Baden-Württembergs Umweltminister Franz Untersteller hat vehement vor den dramatischen Auswirkungen des Klimawandels in den kommenden Jahrzehnten gewarnt. „Die Folgen sind immer mehr zu spüren, auch bei uns im Land“, sagte der Grünen-Politiker. „Immer häufigere Hitzewellen, Dürreschäden oder vermehrtes Auftreten von Schädlingen sind Zeichen, dass der Klimawandel Realität ist.“ Folgen habe der Klimawandel vor allem für Bauern und Naturschutz, den Wasserhaushalt und Tourismus, die Gesundheit, Stadt- und Raumplanung sowie die Wirtschaft. „Besonders die Landwirtschaft, die Wald- und Forstwirtschaft sowie Wasser und Biodiversität sind bereits stark betroffen“, sagte Untersteller. „Während die Temperaturen von Seen und das Waldbrandrisiko von Jahr zu Jahr steigen, sinken die Bodenwasservorräte unter landwirtschaftlichen Böden.“
Seit den 1990er-Jahren verlaufe die Entwicklung zunehmend rasant, sagte der Minister bei der Vorstellung des „Monitoringberichts 2020 zur Anpassungsstrategie an den Klimawandel“ am Mittwoch in Stuttgart.
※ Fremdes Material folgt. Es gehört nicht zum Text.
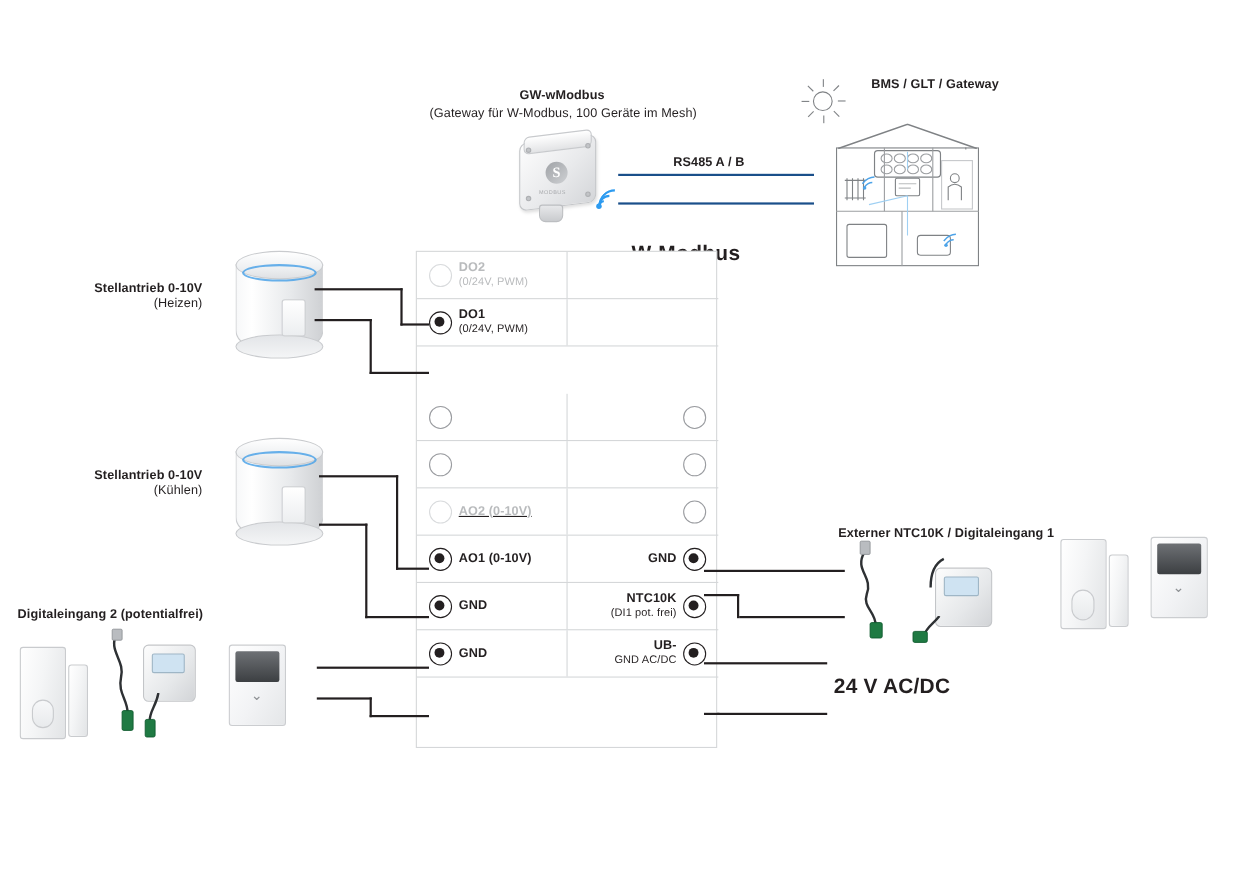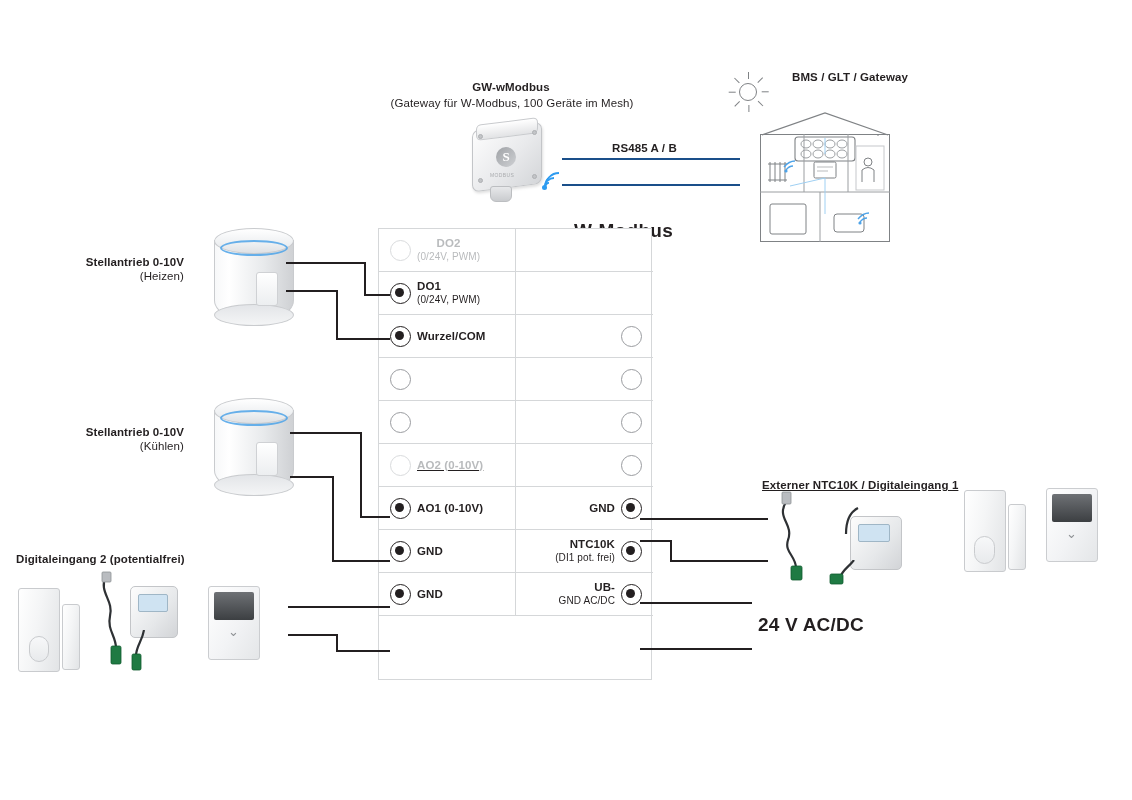"DO2" .lbl.grey { text-align: center -> none }
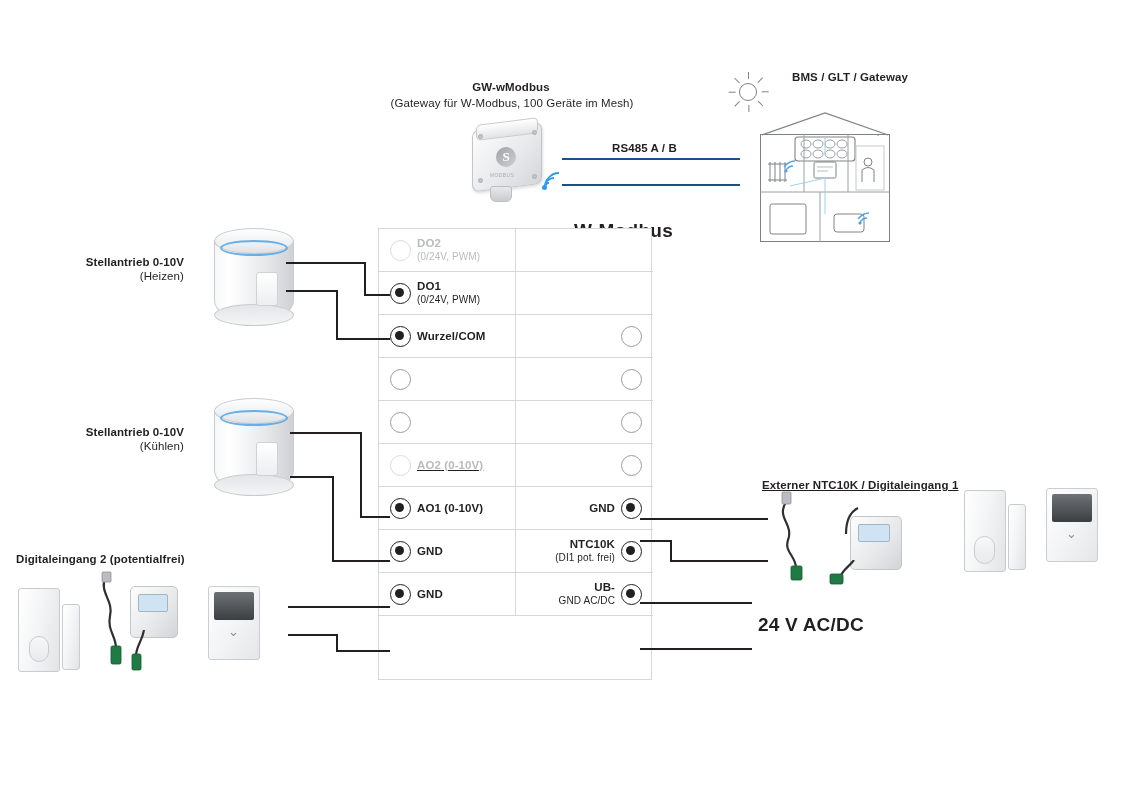"Wurzel/COM" div.trow { html: <div> <div> <div></div> <div> <b>Wurzel/COM</b> </div> </div> <div> <div></div> </div> </div> -> none }
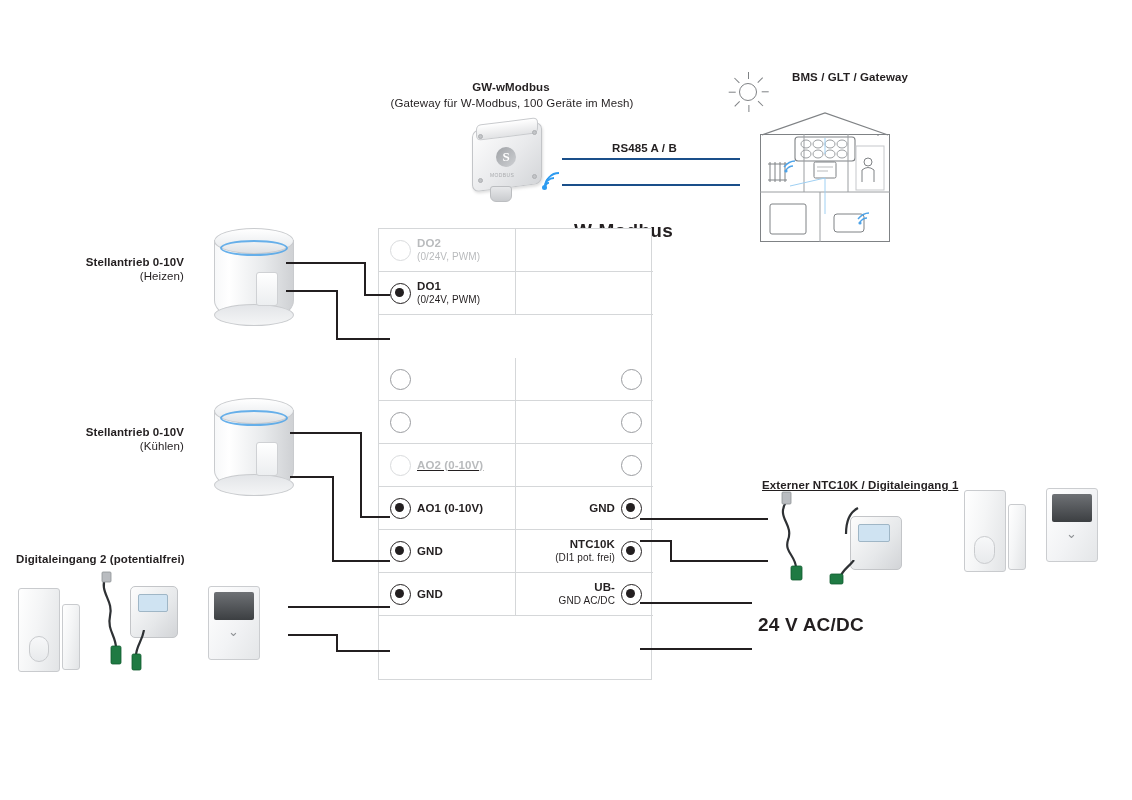"Externer NTC10K / Digitaleingang 1" div.abs { text-decoration: underline -> none }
Seit 2000 zählten bereits 16 Jahre zu den 20 wärmsten in Baden-Württemberg. Zuletzt wurde 2018 mit 10,4 Grad ein Höchstwert der Jahresmitteltemperatur für Baden-Württemberg erreicht. Fast in jedem Jahr seien die Temperaturrekorde in Folge gebrochen worden. Für den Zeitraum bis 2050 zeigten die aktuellen Auswertungen der regionalen Klimamodelle durch die Landesanstalt für Umwelt einen weiteren Temperaturanstieg. „Ab Mitte des Jahrhunderts kann die Dynamik der Klimaveränderung noch zunehmen“, heißt es im Bericht weiter.
Besonders gravierend könnte sich die enorme Temperaturzunahme dem Bericht zufolge in den Hochlagen auswirken. „In den Höhenlagen des Schwarzwalds könnten dann Temperaturen herrschen wie sie heute im Oberrheingraben gemessen werden“, warnte Untersteller. Schaue man dieser Entwicklung tatenlos zu, werde Baden-Württemberg in der zweiten Hälfte dieses Jahrhunderts „ein anderes Land sein, in dem die Lebensqualität spürbar nachgelassen hat“. Die gesamte Flora und Fauna könnte sich im Schwarzwald verändern. Einige Lebewesen könnten einfach von der Bildfläche verschwinden.
Und auch im Oberrheingraben zwischen Offenburg, Bühl, Karlsruhe, Heidelberg und Mannheim könnten die Temperaturen noch weiter nach oben schnellen. Die durchschnittliche Anzahl der Sommertage mit Temperaturen über 25 Grad könnte nach Computermodellen im Rheingraben und Rhein-Neckar-Raum im extremsten Fall von derzeit etwa 70 auf mehr als 100 Tage ansteigen. Im Rheingraben in Karlsruhe könnte sich die Zahl der heißen Tage pro Jahr von durchschnittlich etwa 16 Tagen (1971–2000) auf rund 35 (2021– 2050) und schließlich sogar mehr als 50 Tage (2071–2100) erhöhen.